Hyper- and hyponatremia occur frequently in extremely preterm infants. Our purpose was to investigate plasma sodium (P-Na) concentrations, the incidence of hyper- and hyponatremia, and the impact of possible predisposing factors in extremely preterm infants.
In this observational study, we analyzed data from the EXtremely PREterm (< 27 wk.) infants in Sweden Study (EXPRESS, n = 707). Detailed nutritional, laboratory, and weight data were collected retrospectively from patient records.
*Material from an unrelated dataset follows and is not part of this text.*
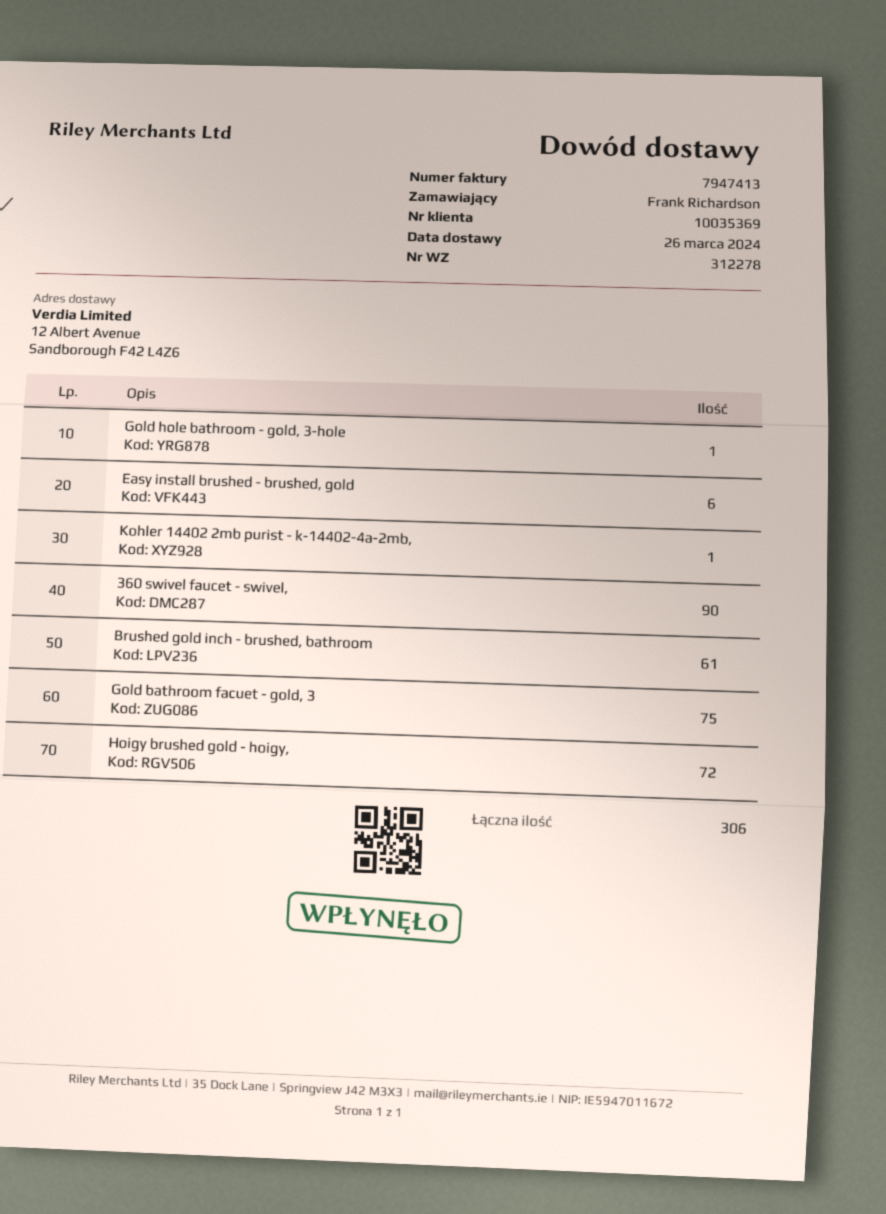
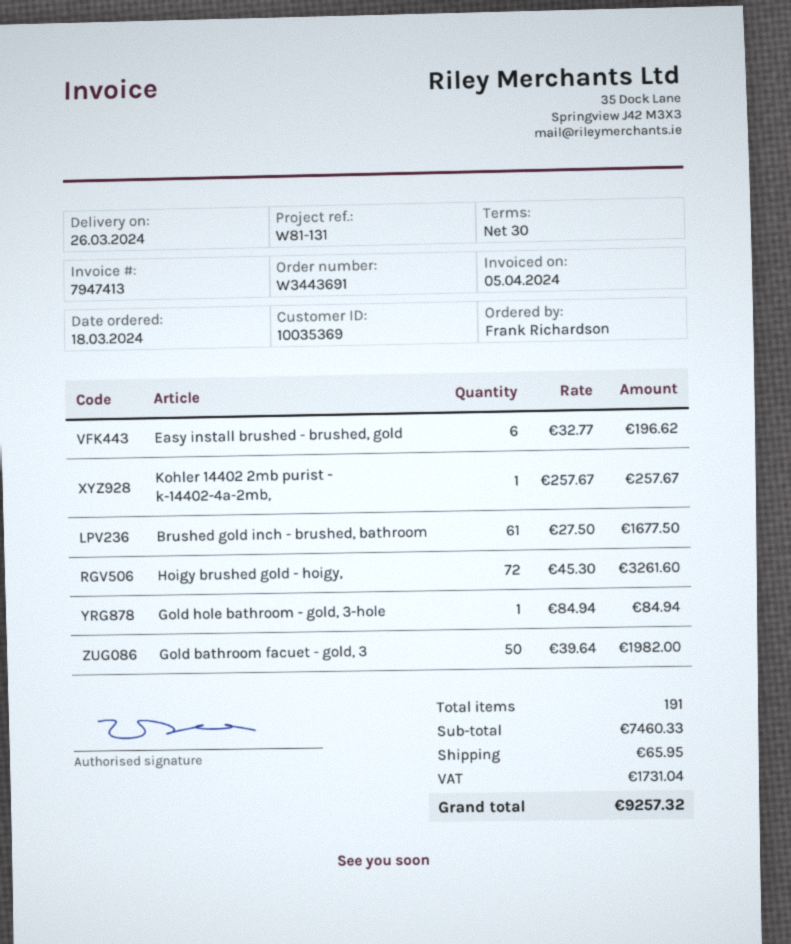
360 swivel faucet - swivel,: 90 -> none
Gold bathroom facuet - gold, 3: 75 -> 50
total quantity: 306 -> 191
Mean ± SD P-Na increased from 135.5 ± 3.0 at birth to 144.3 ± 6.1 mmol/l at a postnatal age of 3 d and decreased thereafter. Fifty percent of infants had hypernatremia (P-Na > 145 mmol/l) during the first week of life while 79% displayed hyponatremia (P-Na < 135 mmol/l) during week 2. Initially, the main sodium sources were blood products and saline injections/infusions, gradually shifting to parenteral and enteral nutrition towards the end of the first week. The major determinant of P-Na and the risks of hyper- and hyponatremia was sodium supply. Fluid volume provision was associated with postnatal weight change but not with P-Na.
The supply of sodium, rather than fluid volume, is the major factor determining P-Na concentrations and the risks of hyper- and hyponatremia.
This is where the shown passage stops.